>>>>

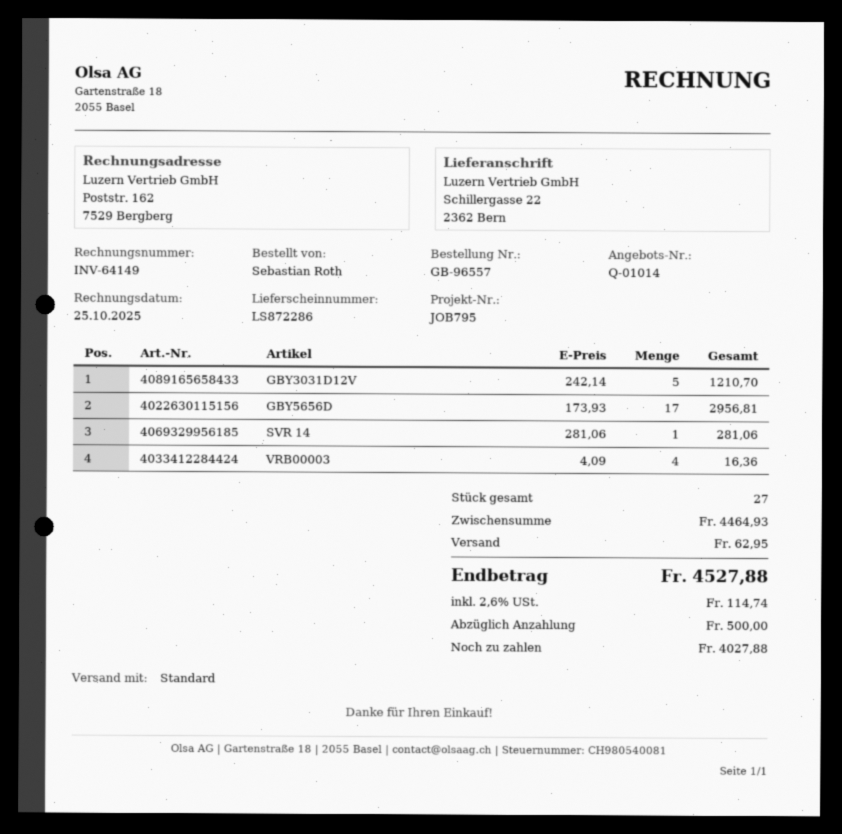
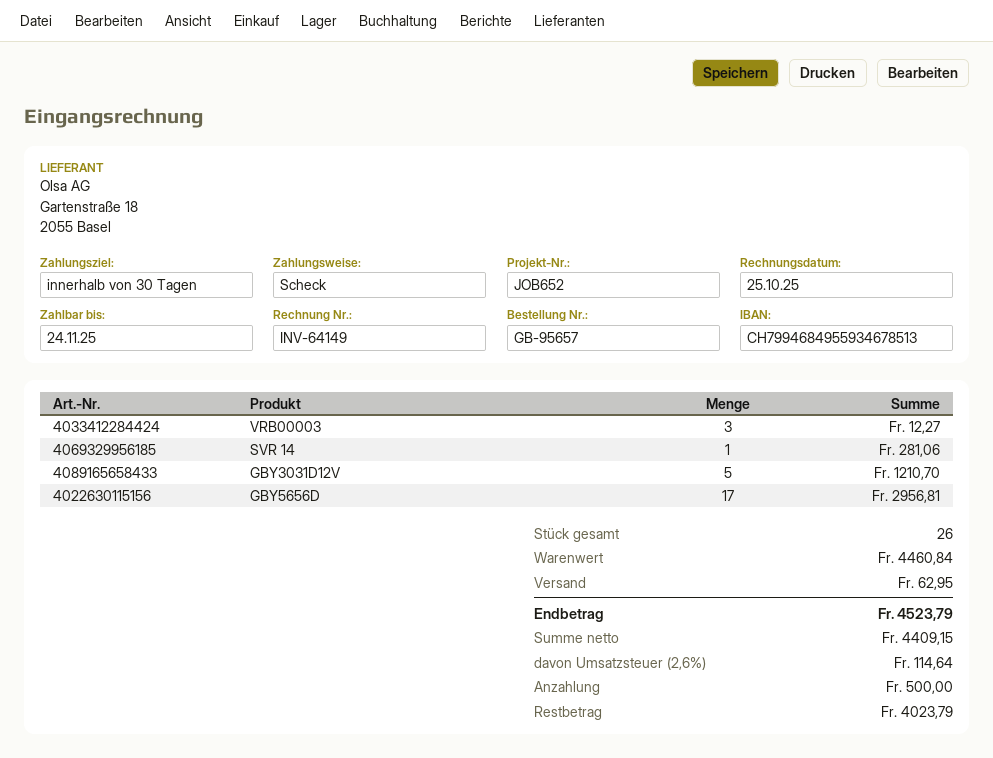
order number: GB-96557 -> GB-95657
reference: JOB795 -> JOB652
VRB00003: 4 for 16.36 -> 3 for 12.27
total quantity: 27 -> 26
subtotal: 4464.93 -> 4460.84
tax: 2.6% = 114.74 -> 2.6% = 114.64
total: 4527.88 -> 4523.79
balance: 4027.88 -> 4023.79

<<<<
>>>>

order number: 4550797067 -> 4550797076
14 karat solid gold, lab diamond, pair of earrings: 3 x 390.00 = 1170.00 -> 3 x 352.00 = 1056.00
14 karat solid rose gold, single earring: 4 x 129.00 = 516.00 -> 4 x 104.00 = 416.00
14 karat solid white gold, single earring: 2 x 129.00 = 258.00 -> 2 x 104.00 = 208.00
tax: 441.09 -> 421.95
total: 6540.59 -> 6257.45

<<<<

(EXERCISE DESCRIPTION): Only the lines above starting with the one with "VRB00003: 4 for 16.36 -> 3 for 12.27" and going through the one with "balance: 4027.88 -> 4023.79" are to be copied, word for word and with both ends kept.

(ANSWER AREA):
VRB00003: 4 for 16.36 -> 3 for 12.27
total quantity: 27 -> 26
subtotal: 4464.93 -> 4460.84
tax: 2.6% = 114.74 -> 2.6% = 114.64
total: 4527.88 -> 4523.79
balance: 4027.88 -> 4023.79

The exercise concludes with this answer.